Spanish Property Insight › Forums › Spanish Property Forums › Property Questions & Answers › Which type of apartment is better to give for rent in Spain?
- This topic has 8 replies, 6 voices, and was last updated 14 years, 10 months ago by DrRobert.
July 4, 2008 at 6:56 am #54144
Dear forum people,
My husband and I are looking for opportunities to buy an apartment in Canary Islands, Tenerife.
The exact location that we are interested in is Las Americas or anywhere near to El Medano, as this is the best place for windsurfing in Tenerife.
I read that Las Americas is a very popular place for tourists, so I suppose it would be easy to keep our apartment occupied during the year there.
But what type of apartment is most popular for tourists, is it a studio, 1 bedroom or any other kind? ❓
Any considerations or suggestions would be greatly appreciated!
Thanks in advance! 😉
July 4, 2008 at 7:35 am #85027
my advice, don’t even think about buying , as property prices are coming down. Your apartment will lose money from day 1 even if you have 100% tenancy. Any property you are thinking about buying will be cheaper when the property collapse has completed its cycle.
Buy now ….and you will be stuck with a property that will lose several tens of thousands of euro’s in the next few years in it’s vaue. Your money, your choice
July 4, 2008 at 8:23 am #85028
Thanx for replying so fast Kindy!
Well, we are not going to buy it now, probably in 2-3 years, we just decided to start searching now and also, we are trying to figure out the approximate cost of an appartment.
We want to use this time to find as much information as possible and to learn Spanish 😉 .
July 4, 2008 at 8:42 am #85029
Whilst it good to start your research as soon as possible as some one said its “never enough research”.
One thing you have to be careful that if you plan to buy in three years time than a large % of research will be out of date, in two to three years time.
Taking decisions on the results of a three old research is as good at times as not doing any research or partial research.
July 4, 2008 at 8:59 am #85030
I do agree with you.
But at the moment we do not know much about property in Spain anyway, so we decided to do the research bit by bit until the good moment to buy.
Probably next year we will be able to search for information in Spanish, which would probably give us a bigger picture. We would also probably visit Tenerife next year and start a ‘field research’ 😛 .
Therefore, at the moment we wanted to have a rough figure of how much money we need to have to be able buy ‘the right’ property in Tenerife.
By ‘the right’ property I mean, the one which would suit our requirements and which we would be able to give for rent. Of course this figure would change within 2-3 year time, but anyway we need to get an idea.
July 4, 2008 at 10:46 am #85031
The best advice I can offer is to vist some rental agencies next time you are out there and ask pleantly of questions:-
– Short-term v’s long term lets?
– Average expected occupancy?
– who does the less damage etc?
– expected rental rates per unit so that you can work out rent yields etc
Also you will also be able to find out what’s available in terms of management etc and what it might cost.
But be cautious if they then start to sell such recommended properties to you!

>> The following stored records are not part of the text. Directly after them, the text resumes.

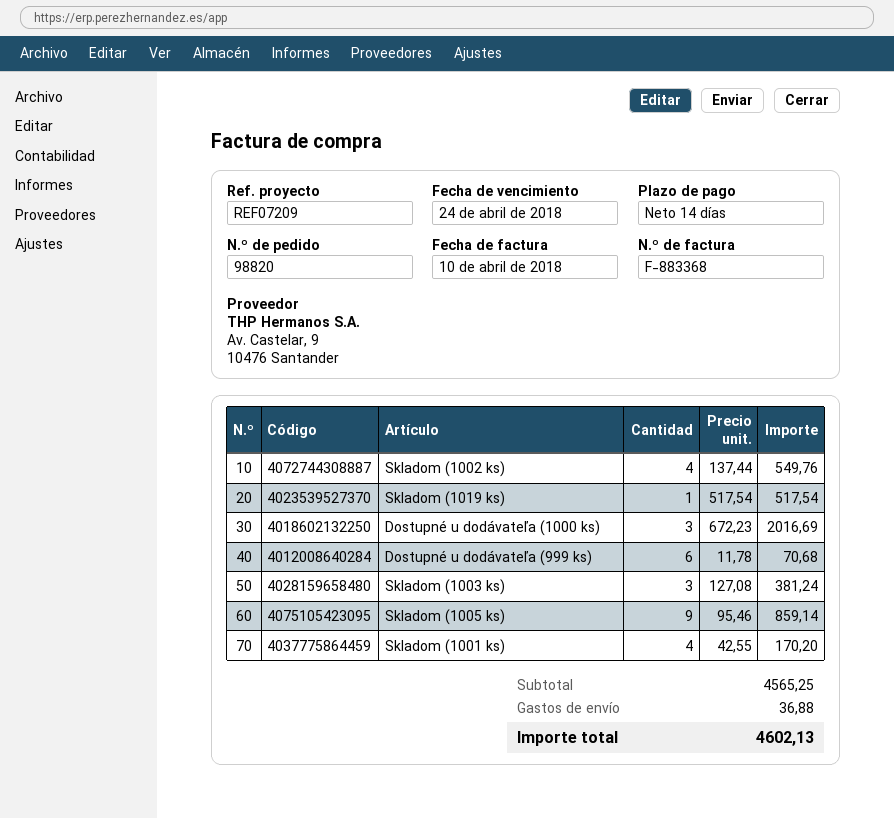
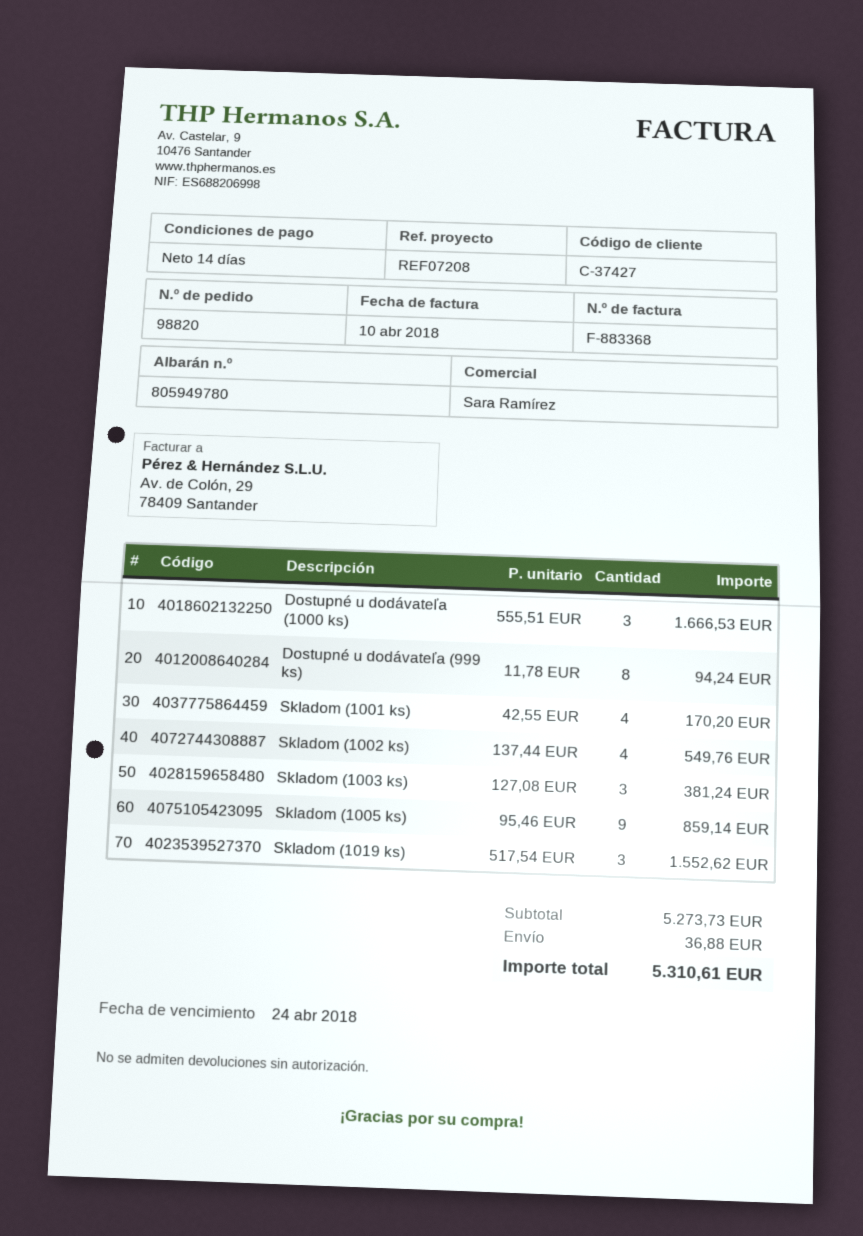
reference: REF07209 -> REF07208
Skladom (1019 ks): 1 x 517.54 = 517.54 -> 3 x 517.54 = 1552.62
Dostupné u dodávateľa (1000 ks): 3 x 672.23 = 2016.69 -> 3 x 555.51 = 1666.53
Dostupné u dodávateľa (999 ks): 6 x 11.78 = 70.68 -> 8 x 11.78 = 94.24
subtotal: 4565.25 -> 5273.73
total: 4602.13 -> 5310.61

July 4, 2008 at 11:34 am #85032
JJB-Mias, thanks for advice,
I have read that with some agencies (actually real estate agencies in any country) you may enter into a contract which gives you a guarantee that your appartment will be rented out for a maximum of 2 years for a specified amount of money (previously agreed upon).
What do you think about this?
July 5, 2008 at 8:28 am #85043
On some developments on the Costa del Sol the developers were giving the option of a two year rental agreement, or a discounted mortgage. However, this is usually included in the price of the flat in the first instance, so you are paying it yourself anyway.
With the rental agreement, it means that you have to furnish the flat, usually taking the package again provided by the developer, and you can’t use it yourself even if the flat is not actually being rented out. If it is being rented out you also get wear and tear on the furniture. IVA also comes into play between yourself and the developer.
Around here on the coast at the present time I have seen buy two flats for the price of one!
July 10, 2008 at 2:41 pm #85152DrRobertParticipant
When you do decide to buy, purchasing in a busy tourist area would make the most sense. Then you’ve got the option of holiday lets (more work, advertising and cleaning costs) or long lets to people who work in the bars, clubs etc. (you can’t get in yourself, but you’ve only got to find one or two tenants for a year, as against 20 for holiday rentals)
- You must be logged in to reply to this topic.